T.C. YARGITAY HUKUK GENEL KURULU E. 2017/4-1372 K. 2018/1106 T. 16.5.2018
Dava, haksız şikâyet sebebiyle kişilik haklarına saldırıdan kaynaklanan manevi tazminat istemine ilişkindir. Eldeki davada, davalının vekâlet ilişkisinin sona erdiğine ve davacıyı ibra ettiğine dair imzalı bir yazı vermiş olmasına rağmen, davacının ibranameyi kaybetmesi üzerine davacı hakkında gerek Cumhuriyet Savcılığına, gerek İstanbul Barosuna şikâyet dilekçeleri vermek, gerekse hukuk mahkemesinde tazminat talebiyle dava açmak suretiyle hak arama özgürlüğünün kötüye kullanıldığı, Anayasal şikâyet hakkının sınırlarının aşıldığı ve böylece davacının kişilik haklarına saldırıda bulunduğu hususunda herhangi bir uyuşmazlık bulunmamaktadır. Bunun yanında davacı lehine hükmedilen manevi tazminat miktarına da bakıldığında olay tarihi, taraflar arasındaki olayların gelişim şekli, hakkındaki şikâyetler üzerine soruşturma ve dava sürecinde davacı tarafından yaşanan üzüntü ve endişe, mesleki ve kişisel itibar kaybı ile tarafların ekonomik ve sosyal durumları dikkate alındığında, hükmedilen manevi tazminatın miktarı makul olup, objektif ölçülere göre takdir edildiği ve fazla olmadığı kanaatine varılmıştır. Hâl böyle olunca yerel mahkemenin davalının eyleminin ağırlığı ve meydana getirdiği sonuçlar itibariyle takdir edilen manevi tazminat miktarının çok olmadığı gerekçesiyle verdiği direnme kararı yerindedir.

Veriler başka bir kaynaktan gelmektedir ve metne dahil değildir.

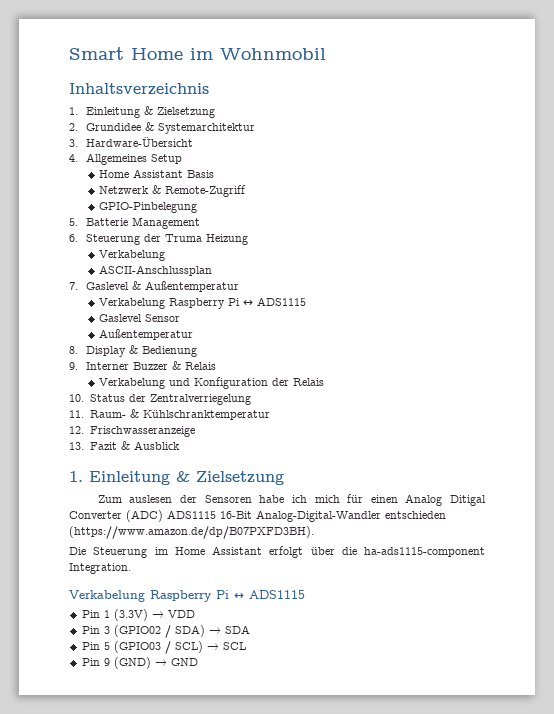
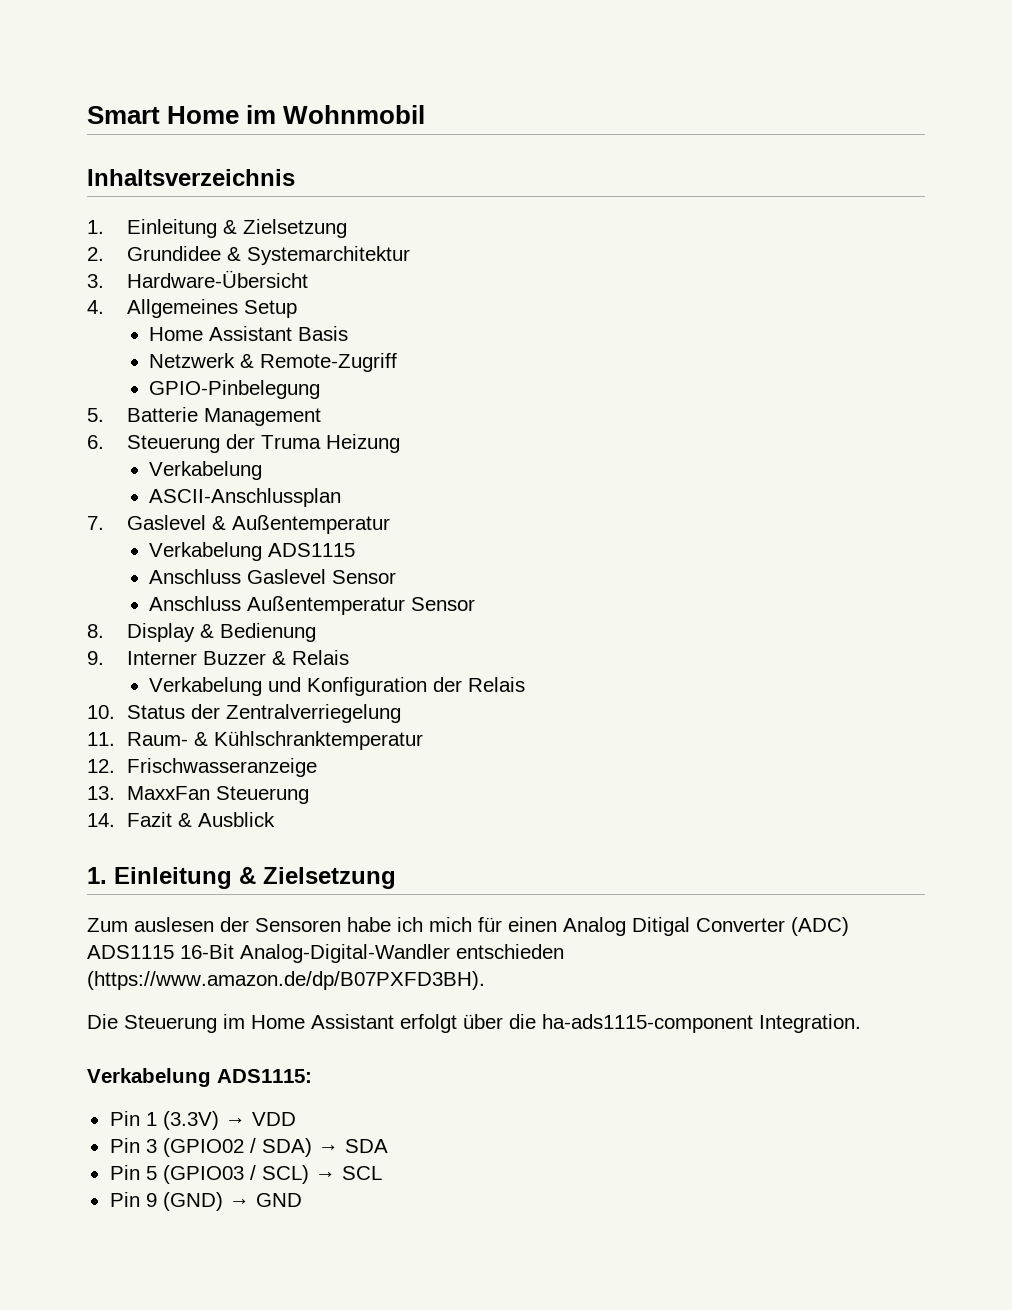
  7. Gaslevel & Außentemperatur
- Verkabelung Raspberry Pi ↔ ADS1115
- Gaslevel Sensor
- Außentemperatur
+ Verkabelung ADS1115
+ Anschluss Gaslevel Sensor
+ Anschluss Außentemperatur Sensor
- 13. Fazit & Ausblick
+ 13. MaxxFan Steuerung
+ 14. Fazit & Ausblick
  Die Steuerung im Home Assistant erfolgt über die ha-ads1115-component Integration.
- Verkabelung Raspberry Pi ↔ ADS1115
+ Verkabelung ADS1115:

Yerel mahkemece davalının şikâyetinin yıllarca vekilliğini yapan avukatına karşı olduğu, vekâlet ilişkisinin gerektirdiği ahde vefa ve geçmişin hukukuna saygının bir kenara bırakılarak sırf bir miktar para alabilmek için, karşı tarafı mesleğinden edebilecek, kamu hizmetlerinden yasaklanmasını gerektirebilecek bir iftira atıldığı, bu hususun her ne kadar kesinleşmemişse de ceza mahkemesi kararıyla vurgulandığı, davacı avukatın yıllarca disiplin soruşturmasına, ceza soruşturmasına muhatap olup sonunda da yargılandığı, hem mesleği hem istikbali söz konusu olduğundan çok etkilendiği ve endişelendiği, mesleki yönden de küçük düştüğü, itibar kaybına uğradığı, bu olayda 6.000,00 TL manevi tazminatın az olduğunun tartışılabileceği ancak kesinlikle çok olduğunun söylenemeyeceği belirtilerek ve önceki gerekçeler tekrar edilmek suretiyle direnme kararı verilmiştir.

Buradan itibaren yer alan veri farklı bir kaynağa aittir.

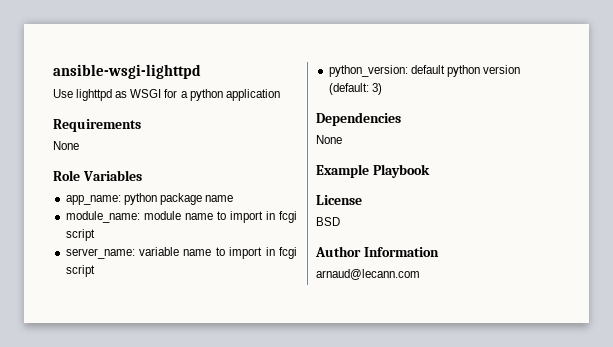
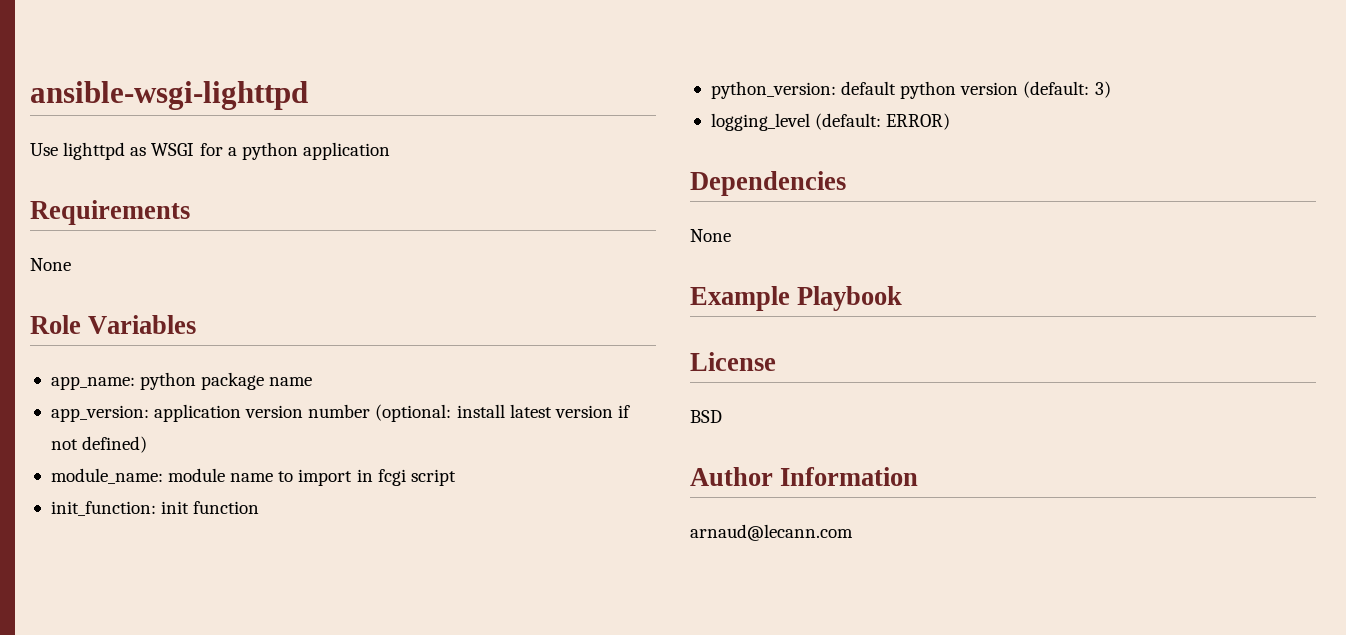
+ app_version: application version number (optional: install latest version if not defined)
- server_name: variable name to import in fcgi script
+ init_function: init function
+ logging_level (default: ERROR)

Eldeki davada, davalının vekâlet ilişkisinin sona erdiğine ve davacıyı ibra ettiğine dair imzalı bir yazı vermiş olmasına rağmen, davacının ibranameyi kaybetmesi üzerine davacı hakkında gerek Cumhuriyet Savcılığına, gerek İstanbul Barosuna şikâyet dilekçeleri vermek, gerekse hukuk mahkemesinde tazminat talebiyle dava açmak suretiyle hak arama özgürlüğünün kötüye kullanıldığı, Anayasal şikâyet hakkının sınırlarının aşıldığı ve böylece davacının kişilik haklarına saldırıda bulunduğu hususunda herhangi bir uyuşmazlık bulunmamaktadır. Bunun yanında davacı lehine hükmedilen manevi tazminat miktarına da bakıldığında olay tarihi, taraflar arasındaki olayların gelişim şekli, hakkındaki şikâyetler üzerine soruşturma ve dava sürecinde davacı tarafından yaşanan üzüntü ve endişe, mesleki ve kişisel itibar kaybı ile tarafların ekonomik ve sosyal durumları dikkate alındığında, hükmedilen manevi tazminatın miktarı makul olup, objektif ölçülere göre takdir edildiği ve fazla olmadığı kanaatine varılmıştır.
Hâl böyle olunca yerel mahkemenin davalının eyleminin ağırlığı ve meydana getirdiği sonuçlar itibariyle takdir edilen manevi tazminat miktarının çok olmadığı gerekçesiyle verdiği direnme kararı yerindedir.
Açıklanan sebeplerle direnme kararı onanmalıdır.